Asked by: Baroness Armstrong of Hill Top (Labour - Life peer)

Question to the Department of Health and Social Care:

To ask Her Majesty’s Government what plans they have to ensure provision of social care for non self-pay service users in the event of systemic failure in the social care market.

Answered by Lord Prior of Brampton

It is important that there is a vibrant market of local care and support providers offering a choice of high quality services that are able to adapt over time to meet changing needs.

The Care Act introduces new duties on local authorities to promote their local market, with a particular focus on quality, diversity and sustainability. The Government recognises that local authorities’ own commissioning is likely to be their most important tool for facilitating their markets. The Government has worked with the Local Government Association and the Association of Directors of Adult Social Services (ADASS) to co-produce material to help local authorities promote their local markets and improve their own commissioning.

Ultimately, local authorities remain locally accountable for how their budgets are allocated, including spend on care and support. However, the Care Act is clear that prices agreed with care providers will have to reflect the new duties outlined above in relation to the promotion of sustainability of the overall market. The Government recently published statutory guidance setting out how local authorities should meet these new duties when commissioning, including the consideration of the actual costs of care and support when negotiating fee levels. A copy of the guidance is attached.

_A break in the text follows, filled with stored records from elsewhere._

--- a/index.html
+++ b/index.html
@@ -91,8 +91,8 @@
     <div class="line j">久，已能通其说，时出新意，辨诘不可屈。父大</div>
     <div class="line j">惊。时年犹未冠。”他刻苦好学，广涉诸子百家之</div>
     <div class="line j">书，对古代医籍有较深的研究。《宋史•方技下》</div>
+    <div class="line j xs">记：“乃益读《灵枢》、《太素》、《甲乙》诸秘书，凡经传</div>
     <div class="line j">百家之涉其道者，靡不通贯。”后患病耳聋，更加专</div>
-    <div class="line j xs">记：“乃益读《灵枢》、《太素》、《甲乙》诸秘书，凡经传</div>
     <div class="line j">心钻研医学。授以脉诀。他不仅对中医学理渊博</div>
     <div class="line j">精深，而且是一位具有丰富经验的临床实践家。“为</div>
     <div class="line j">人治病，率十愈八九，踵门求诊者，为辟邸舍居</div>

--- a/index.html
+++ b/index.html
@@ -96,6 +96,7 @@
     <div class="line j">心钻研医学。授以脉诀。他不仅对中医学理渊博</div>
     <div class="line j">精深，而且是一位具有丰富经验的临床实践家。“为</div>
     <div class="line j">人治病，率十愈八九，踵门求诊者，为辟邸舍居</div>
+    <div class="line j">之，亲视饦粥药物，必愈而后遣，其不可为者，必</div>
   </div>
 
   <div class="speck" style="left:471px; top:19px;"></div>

More widely, as in any market, provider exits and entries are inevitable. Where continuity of care is at risk because a provider’s business has failed, local authorities must temporarily step in to ensure an individual’s needs continue to be met, including the needs of both those that are self- and state-funded. In order to help local authorities respond to potential situations where a provider is particularly large or geographically concentrated, and where an individual local authority may struggle to carry out this duty on its own, the Government has created a new market oversight function which will be carried out by the Care Quality Commission (CQC). The CQC will act to oversee the finance of specified providers with a view to providing local authorities with early warning of financial failure and to ensure effective contingency plans can be put in place.

The Government has also commissioned the ADASS to publish guidance for local authorities to assist them in developing contingency plans for managing provider failure which should be available by summer 2015.


Written Question
Social Services: Finance
Monday 20th July 2015

Asked by: Baroness Armstrong of Hill Top (Labour - Life peer)

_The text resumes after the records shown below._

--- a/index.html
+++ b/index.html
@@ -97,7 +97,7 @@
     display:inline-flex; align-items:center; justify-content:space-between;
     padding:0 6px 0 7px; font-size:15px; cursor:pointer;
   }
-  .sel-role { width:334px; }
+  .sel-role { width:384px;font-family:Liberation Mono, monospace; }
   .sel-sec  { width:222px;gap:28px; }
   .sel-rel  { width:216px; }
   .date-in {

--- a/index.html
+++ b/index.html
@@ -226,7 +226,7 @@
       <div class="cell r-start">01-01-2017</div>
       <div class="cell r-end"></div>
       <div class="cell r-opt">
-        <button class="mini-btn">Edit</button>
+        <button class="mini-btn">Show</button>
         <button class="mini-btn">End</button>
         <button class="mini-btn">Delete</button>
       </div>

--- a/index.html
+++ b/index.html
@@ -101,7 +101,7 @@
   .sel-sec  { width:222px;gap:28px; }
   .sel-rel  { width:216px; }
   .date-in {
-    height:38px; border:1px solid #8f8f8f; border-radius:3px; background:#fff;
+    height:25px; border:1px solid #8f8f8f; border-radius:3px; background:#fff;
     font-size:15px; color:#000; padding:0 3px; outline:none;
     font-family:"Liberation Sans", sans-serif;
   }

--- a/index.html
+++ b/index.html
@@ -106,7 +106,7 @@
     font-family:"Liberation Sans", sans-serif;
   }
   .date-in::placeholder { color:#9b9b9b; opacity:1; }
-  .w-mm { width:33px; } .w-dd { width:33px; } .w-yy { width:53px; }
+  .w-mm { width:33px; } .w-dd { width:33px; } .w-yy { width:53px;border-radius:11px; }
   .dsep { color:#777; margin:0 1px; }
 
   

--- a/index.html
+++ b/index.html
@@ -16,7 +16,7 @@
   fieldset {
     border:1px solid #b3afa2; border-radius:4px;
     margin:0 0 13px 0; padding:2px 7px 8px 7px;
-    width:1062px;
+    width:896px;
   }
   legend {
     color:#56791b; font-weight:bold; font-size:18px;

Question to the Department of Health and Social Care:

To ask Her Majesty’s Government what assessment they have made of the effect of planned reductions in social care budgets for 2015–16 on local authorities and social care providers.

Answered by Lord Prior of Brampton

The Department monitors local authority budget data and expenditure on adult social care as routine. We will continue to work closely with local government and providers to understand current and future funding requirements to support decisions relating to the upcoming Spending Review.

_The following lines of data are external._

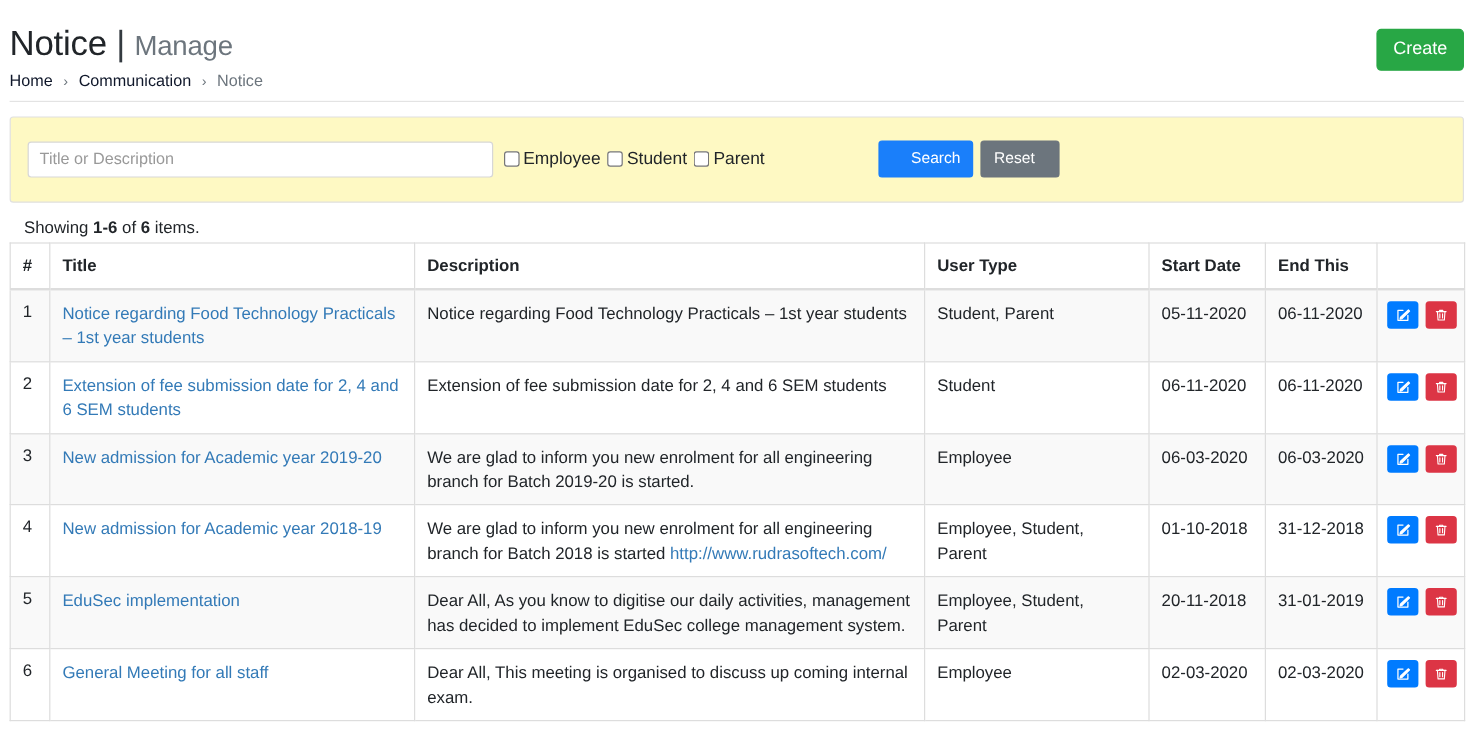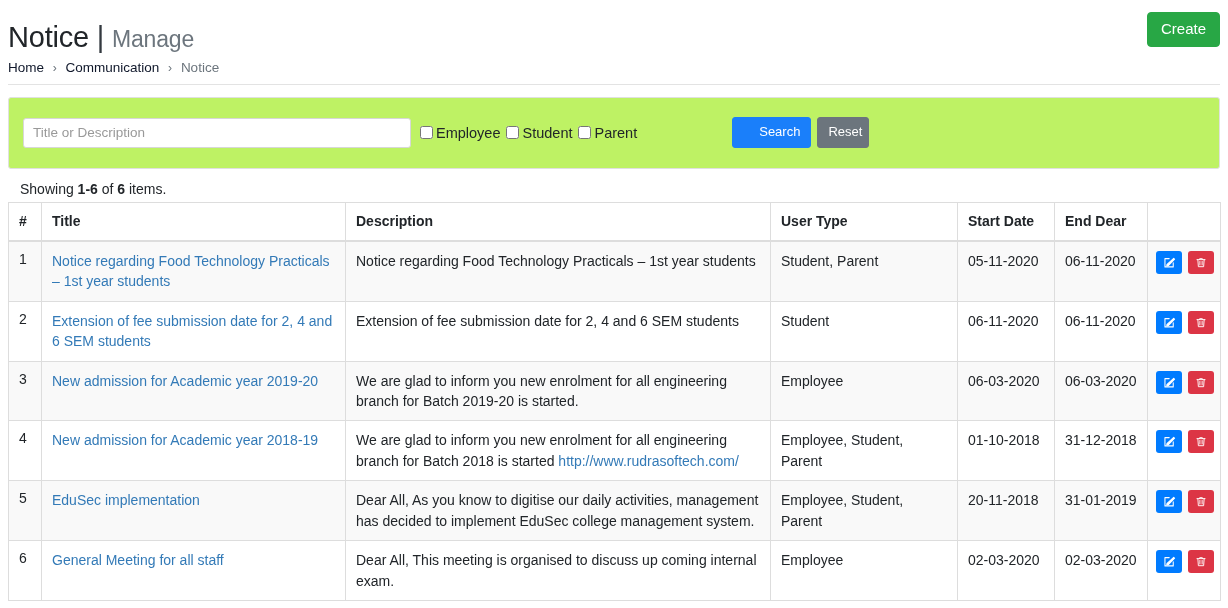--- a/index.html
+++ b/index.html
@@ -34,7 +34,7 @@
   .create-btn {
     position: absolute;
     right: 0;
-    top: 12px;
+    top: 24px;
     background: #28a745;
     border: 1px solid #28a745;
     color: #fff;

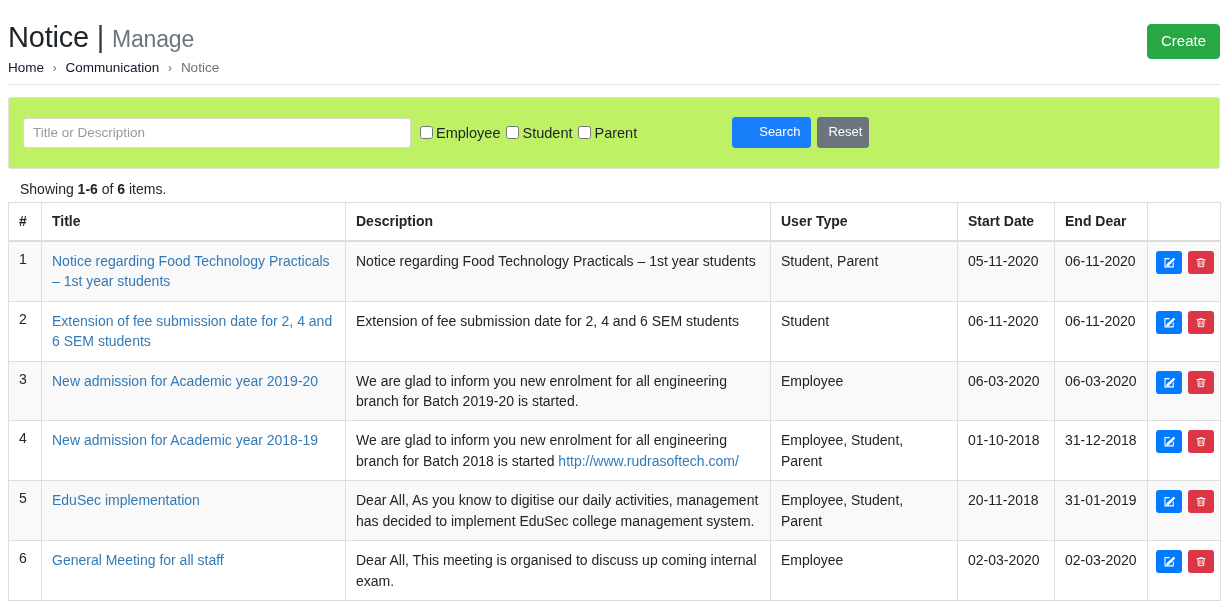--- a/index.html
+++ b/index.html
@@ -64,7 +64,7 @@
     margin-top: 12px;
     border: 1px solid #e0e0e0;
     border-radius: 3px;
-    background: #bef264;
+    background: #fef9c3;
     padding: 18px 14px;
     display: flex;
     align-items: center;

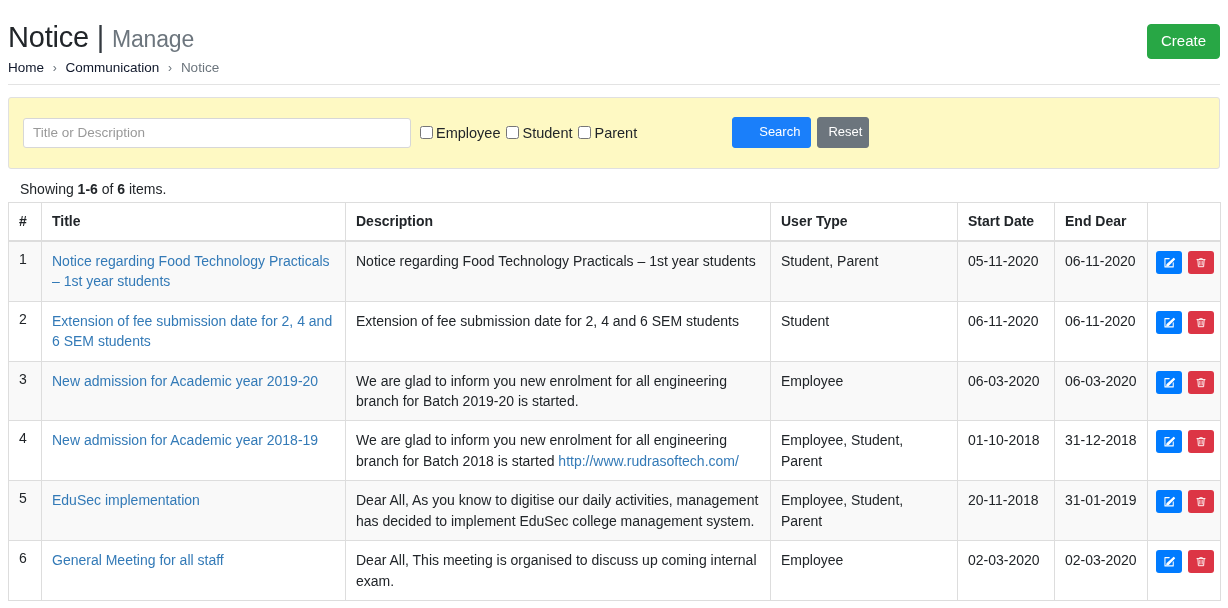--- a/index.html
+++ b/index.html
@@ -101,7 +101,7 @@
   .btn-reset {
     background: #6c757d; border: 1px solid #6c757d; color: #fff;
     font-size: 13px; font-family: "Liberation Sans", sans-serif;
-    padding: 5px 6px 6px 10px; border-radius: 3px; cursor: pointer;
+    padding: 5px 20px 6px 10px; border-radius: 3px; cursor: pointer;
     margin-left: 6px; line-height: 1.4;
   }
 

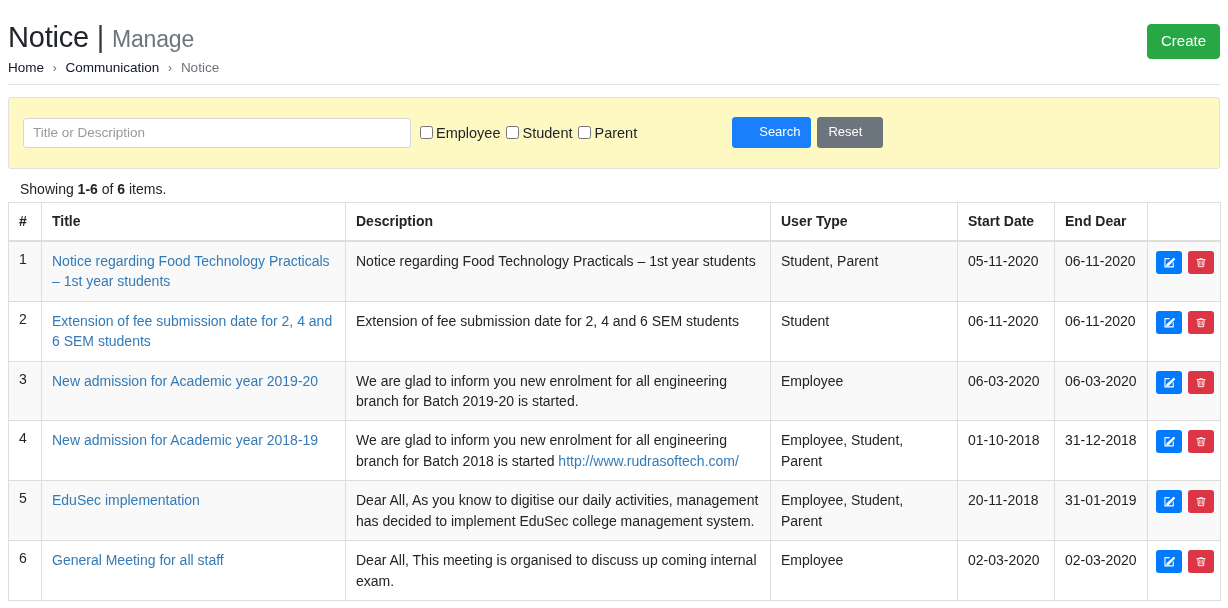--- a/index.html
+++ b/index.html
@@ -232,7 +232,7 @@
         <th class="c-desc">Description</th>
         <th class="c-user">User Type</th>
         <th class="c-start">Start Date</th>
-        <th class="c-end">End Dear</th>
+        <th class="c-end">End This</th>
         <th class="c-act"></th>
       </tr>
     </thead>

This year, the Better Care Fund will provide £5.3 billion of investment in better integrated care, based on joint plans that have been developed locally and putting resources where the local NHS and social services think it is needed. Social care protection is a national condition of the Better Care Fund.


Written Question
Patients: Homelessness
Wednesday 18th June 2014

Asked by: Baroness Armstrong of Hill Top (Labour - Life peer)

Question to the Department of Health and Social Care:

To ask Her Majesty's Government what assessment they have made of the pilot schemes on discharge from hospital of the homeless.

Answered by Earl Howe - Deputy Leader of the House of Lords

We have commissioned Homeless Link to undertake an evaluation of the Homeless Hospital Discharge Fund and expect to receive a full report in September.